The acquirement of somatic embryos and regenerated plants correlates to callus qualities such as color and texture. Previous studies suggested that a loose light yellow callus is more competent to induce embryogenesis formation in callus, and is beneficial to the development of the somatic embryo (Trolinder and Goodin 1987; Wu et al. 2004). When GhAGL15s were over-expressed in cotton callus, the transgenic calli were light yellow and much looser than that of the control (Fig. 5b). Furthermore, embryogenic callus formation rates were significantly increased, especially for GhAGL15-4 (Fig. 5d). These results suggest that over-expression of GhAGL15s enhances embryogenic competence of the transgenic calli. The different expression profiles and promotional effects imply that GhAGL15-1, GhAGL15-3, and GhAGL15-4 have a precise division in promoting somatic embryogenesis.
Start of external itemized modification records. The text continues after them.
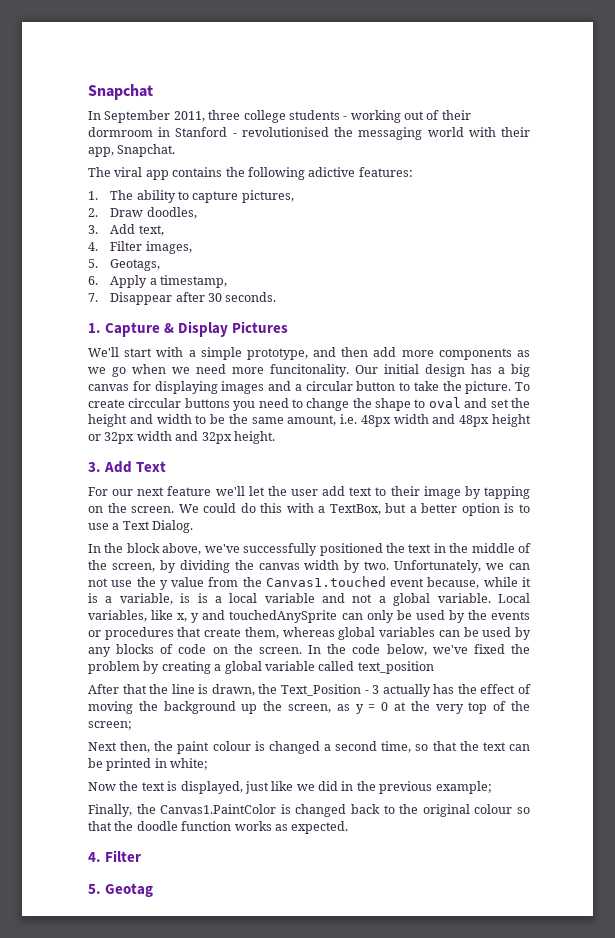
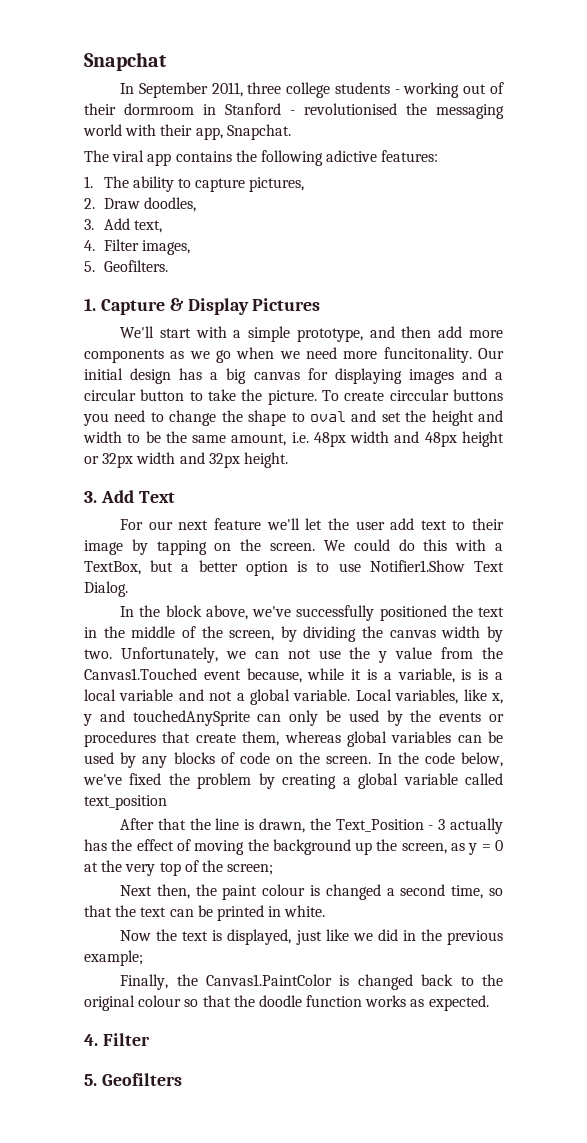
[110,259,161,271] [88,275,227,288] [88,292,277,305] Geotags, // 6. Apply a timestamp, // 7. Disappear after 30 seconds. -> [103,260,168,272] Geofilters.
[112,523,120,530] a -> [369,560,465,572] Notifier1.Show
[265,576,386,587] Canvas1.touched -> [84,668,197,680] Canvas1.Touched
[170,758,209,770] white; -> [284,905,326,917] white.
[105,883,154,897] Geotag -> [101,1073,182,1086] Geofilters

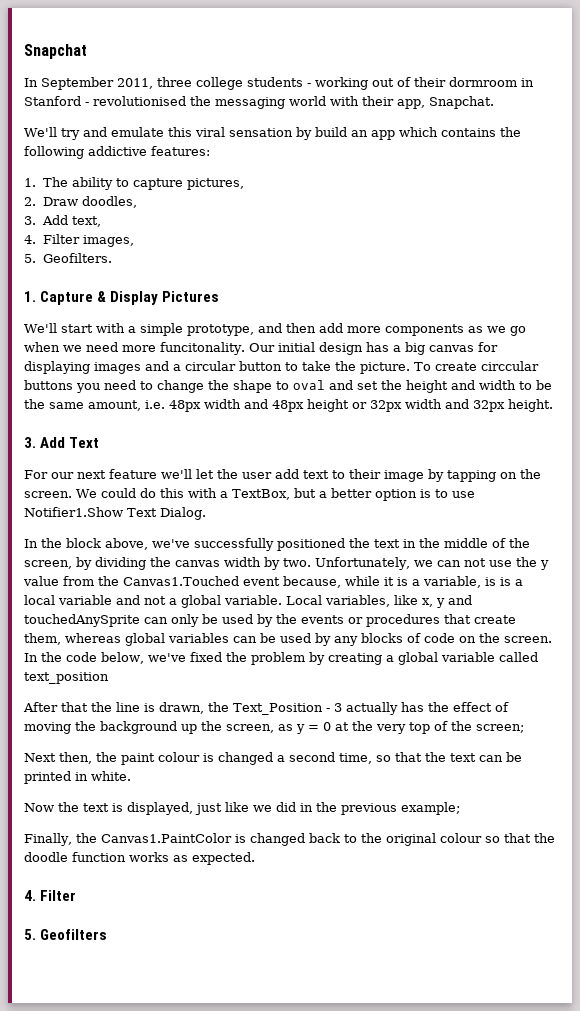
[84,150,172,166] The viral app -> [24,127,438,140] We'll try and emulate this viral sensation by build an app which
[326,150,378,162] adictive -> [88,146,147,156] addictive

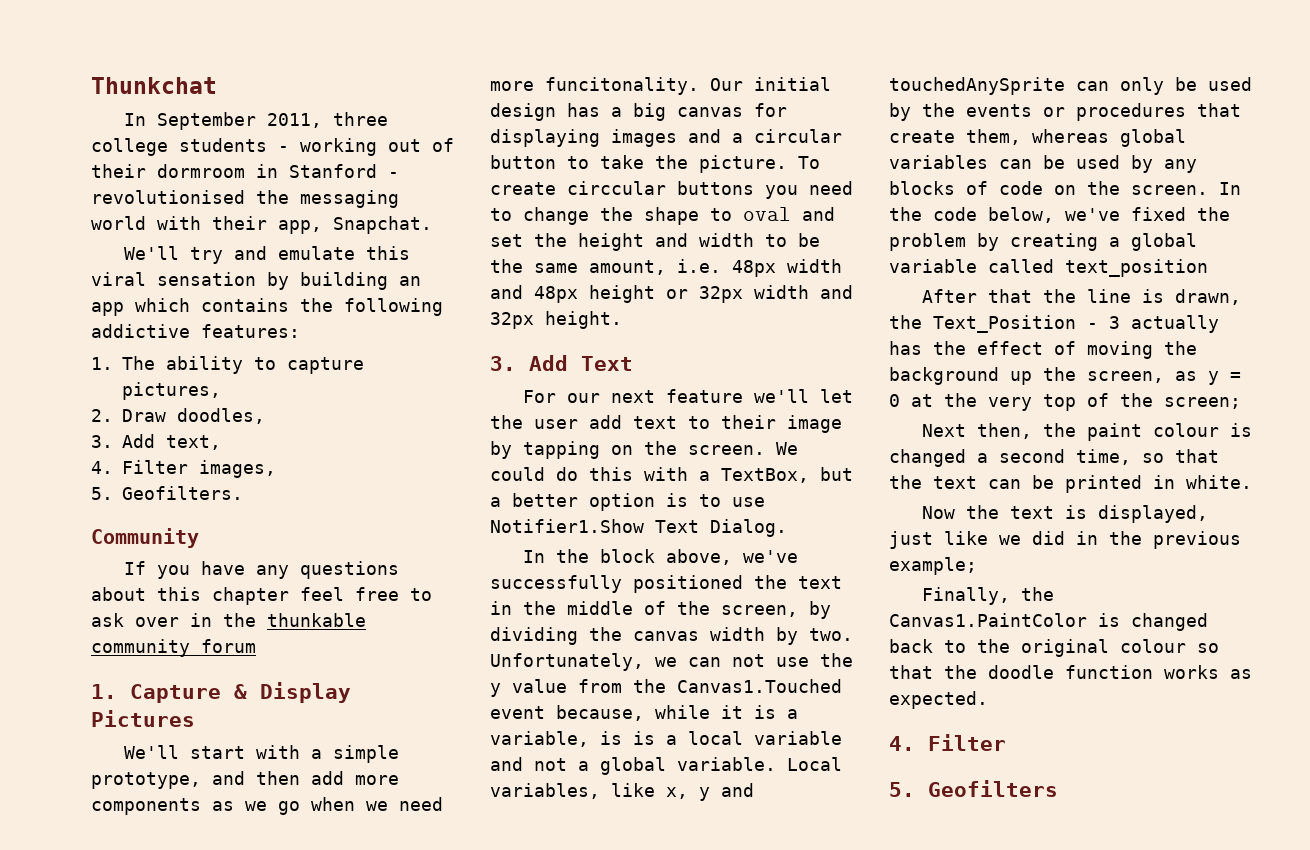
[24,44,87,59] Snapchat -> [91,77,217,94] Thunkchat
[314,127,347,137] build -> [300,272,388,290] building
(113, 258) none -> [91,528,199,548] [123,561,399,579] [91,587,432,605] [91,613,366,627] [91,639,256,657] // Community // If you have any questions about this chapter feel free to ask over in the thunkable community forum

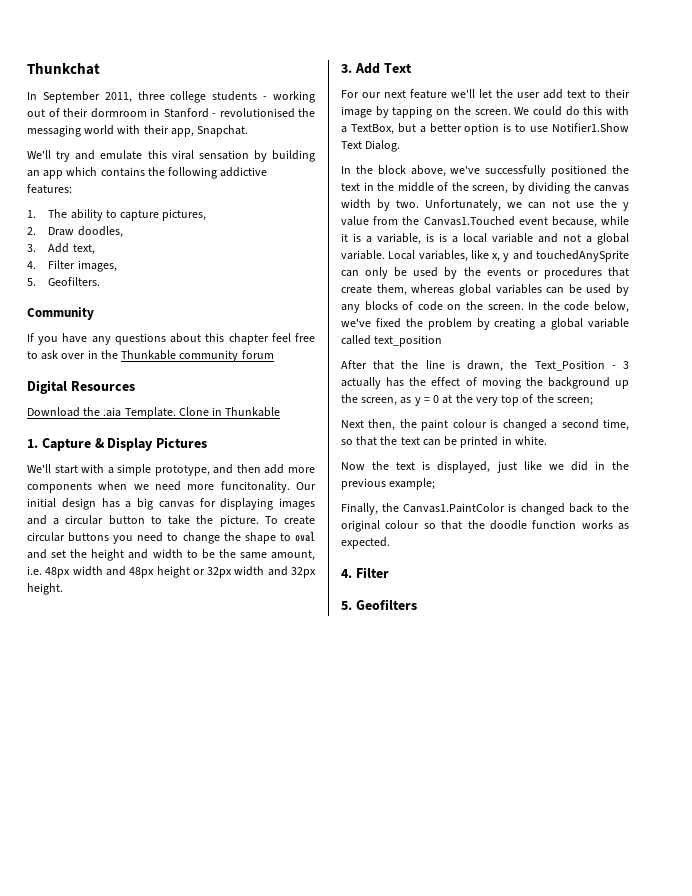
[267,613,366,627] thunkable -> [121,350,177,360] Thunkable
(256, 646) none -> [27,380,135,394] [27,407,281,419] // Digital Resources // Download the .aia Template. Clone in Thunkable
[212,801,300,815] as we go -> (92, 487) none
[567,181,666,195] circcular -> [27,532,65,542] circular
Similar to AGL15, GhAGL15s are induced by auxin, one of the essential components for somatic embryogenesis (Fig. 4b). LEC2, one essential gene for induction of somatic embryo, is responsive to auxin and may directly control the expression of AGL15 (Braybrook et al. 2006). AGL15 controls ethylene biosynthesis, and directly regulates the ethylene response factor SERF1 and gibberellin catabolism genes AtGA2ox6. So it promotes somatic embryogenesis by influencing ethylene signal transduction and reducing the gibberellin/abscisic acid ratio (Wang et al. 2004; Zheng et al. 2013). SERK1 is also induced by auxin treatment and enhances somatic embryo development when ectopic expressed (Hecht et al. 2001). AGL15 is one component of SERK1 protein complex (Karlova et al. 2006). GhAGL15-1 and GhAGL15-3 responded to KT treatment (Fig. 4b). Therefore, GhAGL15s may be a modulator of these phytohormones and gene interactions in promoting embryogenesis competence. Future research is required to determine the division and corporation between GhAGL15s in regulating embryogenesis callus and the embryoid development.

Transgenic research has made considerable progress in cotton improvement (Sunilkumar et al. 2006; Shadmanov et al. 2013; Zhang et al. 2000; Wilkins 2000; Wilkins et al. 2000). Cotton genetic transformation largely depends on regeneration via somatic embryogenesis (Zhang et al. 2011). Embryogenic callus formation is the key step to accomplish regeneration in cotton plants, so GhAGL15s, which are highly expressed in embryogenic callus, can improve the embryonic competency of transgenic calli. Therefore, the control of GhAGL15s expression, using temporal or specific inducible promoters, may prove a valuable tool for improving transformation efficiency and recovery of transgenics.